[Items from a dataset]
BEGIN

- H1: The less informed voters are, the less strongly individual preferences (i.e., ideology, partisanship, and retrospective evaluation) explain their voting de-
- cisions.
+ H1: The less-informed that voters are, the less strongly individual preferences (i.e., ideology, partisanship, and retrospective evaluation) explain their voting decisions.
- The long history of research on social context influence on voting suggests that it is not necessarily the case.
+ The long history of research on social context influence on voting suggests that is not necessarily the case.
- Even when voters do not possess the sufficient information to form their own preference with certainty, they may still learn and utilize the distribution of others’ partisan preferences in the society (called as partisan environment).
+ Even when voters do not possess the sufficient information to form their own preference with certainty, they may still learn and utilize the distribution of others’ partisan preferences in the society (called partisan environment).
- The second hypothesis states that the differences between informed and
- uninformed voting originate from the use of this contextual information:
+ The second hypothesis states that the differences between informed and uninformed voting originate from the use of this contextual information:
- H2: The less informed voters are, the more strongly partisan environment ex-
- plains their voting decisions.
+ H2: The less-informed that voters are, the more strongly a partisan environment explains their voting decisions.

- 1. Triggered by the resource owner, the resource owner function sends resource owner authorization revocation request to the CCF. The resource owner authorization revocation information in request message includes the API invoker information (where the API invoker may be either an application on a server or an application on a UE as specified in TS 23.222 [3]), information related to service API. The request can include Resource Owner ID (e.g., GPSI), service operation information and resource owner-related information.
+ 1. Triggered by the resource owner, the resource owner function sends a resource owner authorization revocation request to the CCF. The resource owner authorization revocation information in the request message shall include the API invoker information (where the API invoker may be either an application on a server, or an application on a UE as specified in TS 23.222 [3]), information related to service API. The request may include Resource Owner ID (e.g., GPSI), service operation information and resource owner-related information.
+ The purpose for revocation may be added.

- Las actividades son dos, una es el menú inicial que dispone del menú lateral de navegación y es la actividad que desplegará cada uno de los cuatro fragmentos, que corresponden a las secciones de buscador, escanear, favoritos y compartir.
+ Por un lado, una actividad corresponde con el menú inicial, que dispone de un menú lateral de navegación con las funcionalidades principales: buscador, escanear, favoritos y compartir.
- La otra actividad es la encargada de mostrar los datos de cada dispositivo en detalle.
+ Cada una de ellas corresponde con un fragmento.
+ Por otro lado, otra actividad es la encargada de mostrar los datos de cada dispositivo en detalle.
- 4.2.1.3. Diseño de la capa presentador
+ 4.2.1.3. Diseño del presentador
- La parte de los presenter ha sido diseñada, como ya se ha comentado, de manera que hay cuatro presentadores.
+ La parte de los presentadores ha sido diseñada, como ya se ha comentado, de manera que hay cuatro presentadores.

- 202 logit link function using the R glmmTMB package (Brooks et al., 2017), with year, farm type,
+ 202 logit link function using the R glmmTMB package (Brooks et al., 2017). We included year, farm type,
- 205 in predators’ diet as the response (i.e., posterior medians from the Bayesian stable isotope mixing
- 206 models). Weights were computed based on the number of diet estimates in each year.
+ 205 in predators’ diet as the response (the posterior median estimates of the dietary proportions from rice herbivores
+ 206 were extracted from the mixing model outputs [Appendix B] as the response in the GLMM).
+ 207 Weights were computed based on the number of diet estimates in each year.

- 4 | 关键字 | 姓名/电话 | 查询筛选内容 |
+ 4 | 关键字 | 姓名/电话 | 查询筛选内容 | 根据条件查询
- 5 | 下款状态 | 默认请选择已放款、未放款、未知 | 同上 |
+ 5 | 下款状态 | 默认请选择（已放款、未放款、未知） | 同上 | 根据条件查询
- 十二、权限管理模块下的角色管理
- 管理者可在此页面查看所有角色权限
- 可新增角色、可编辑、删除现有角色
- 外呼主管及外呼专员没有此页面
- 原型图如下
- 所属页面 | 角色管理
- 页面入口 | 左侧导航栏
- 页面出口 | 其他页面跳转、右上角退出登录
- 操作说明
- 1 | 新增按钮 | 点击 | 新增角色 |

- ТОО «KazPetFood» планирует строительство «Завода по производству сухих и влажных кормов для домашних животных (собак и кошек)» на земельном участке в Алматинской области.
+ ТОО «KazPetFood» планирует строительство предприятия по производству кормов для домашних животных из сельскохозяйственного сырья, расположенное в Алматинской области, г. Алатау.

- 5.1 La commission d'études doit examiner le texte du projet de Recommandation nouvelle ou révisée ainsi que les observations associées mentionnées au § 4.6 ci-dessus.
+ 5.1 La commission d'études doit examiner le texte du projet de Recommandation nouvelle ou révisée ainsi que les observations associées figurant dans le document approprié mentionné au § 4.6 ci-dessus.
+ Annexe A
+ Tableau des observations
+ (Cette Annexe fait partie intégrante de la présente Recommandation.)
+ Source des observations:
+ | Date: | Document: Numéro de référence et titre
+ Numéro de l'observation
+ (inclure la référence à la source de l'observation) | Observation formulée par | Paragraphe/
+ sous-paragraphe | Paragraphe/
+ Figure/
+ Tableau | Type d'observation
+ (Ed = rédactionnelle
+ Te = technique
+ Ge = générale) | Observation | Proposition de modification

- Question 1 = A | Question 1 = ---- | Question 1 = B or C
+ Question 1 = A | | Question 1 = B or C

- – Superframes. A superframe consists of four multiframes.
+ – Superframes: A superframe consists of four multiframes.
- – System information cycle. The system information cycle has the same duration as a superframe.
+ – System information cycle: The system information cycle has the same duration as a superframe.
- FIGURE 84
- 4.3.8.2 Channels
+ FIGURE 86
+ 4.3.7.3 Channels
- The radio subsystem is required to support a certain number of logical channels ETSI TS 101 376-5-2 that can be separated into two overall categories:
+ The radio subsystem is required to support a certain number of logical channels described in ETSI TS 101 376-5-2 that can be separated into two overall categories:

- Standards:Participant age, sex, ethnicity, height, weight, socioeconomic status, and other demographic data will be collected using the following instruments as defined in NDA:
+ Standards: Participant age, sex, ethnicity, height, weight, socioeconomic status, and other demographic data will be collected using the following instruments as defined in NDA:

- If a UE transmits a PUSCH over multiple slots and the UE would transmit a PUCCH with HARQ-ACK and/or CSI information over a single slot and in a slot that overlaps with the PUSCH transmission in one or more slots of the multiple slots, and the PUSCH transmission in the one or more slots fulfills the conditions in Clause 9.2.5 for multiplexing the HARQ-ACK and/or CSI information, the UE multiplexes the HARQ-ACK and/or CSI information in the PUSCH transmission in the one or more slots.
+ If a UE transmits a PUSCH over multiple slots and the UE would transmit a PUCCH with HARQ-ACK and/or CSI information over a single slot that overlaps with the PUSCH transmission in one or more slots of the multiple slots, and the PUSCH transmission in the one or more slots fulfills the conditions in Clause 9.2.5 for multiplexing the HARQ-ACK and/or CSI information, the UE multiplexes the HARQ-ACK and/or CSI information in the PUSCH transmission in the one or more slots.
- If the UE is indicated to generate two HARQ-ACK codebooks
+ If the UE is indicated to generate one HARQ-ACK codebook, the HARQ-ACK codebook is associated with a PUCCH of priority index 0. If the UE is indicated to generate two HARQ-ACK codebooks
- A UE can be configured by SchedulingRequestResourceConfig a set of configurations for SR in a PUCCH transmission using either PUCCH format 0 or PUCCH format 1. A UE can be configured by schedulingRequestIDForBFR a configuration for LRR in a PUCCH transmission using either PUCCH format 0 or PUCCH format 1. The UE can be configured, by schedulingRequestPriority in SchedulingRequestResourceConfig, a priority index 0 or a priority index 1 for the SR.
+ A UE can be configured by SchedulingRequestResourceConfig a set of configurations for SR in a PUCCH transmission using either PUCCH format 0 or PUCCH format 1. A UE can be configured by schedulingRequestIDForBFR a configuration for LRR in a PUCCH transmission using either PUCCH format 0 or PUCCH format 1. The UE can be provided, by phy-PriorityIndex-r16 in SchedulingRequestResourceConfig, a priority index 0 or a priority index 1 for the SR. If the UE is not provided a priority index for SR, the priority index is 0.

END

To do
Each line in which the string "subsystem" is found must be copied from the data.

Task answer
- The radio subsystem is required to support a certain number of logical channels ETSI TS 101 376-5-2 that can be separated into two overall categories:
+ The radio subsystem is required to support a certain number of logical channels described in ETSI TS 101 376-5-2 that can be separated into two overall categories:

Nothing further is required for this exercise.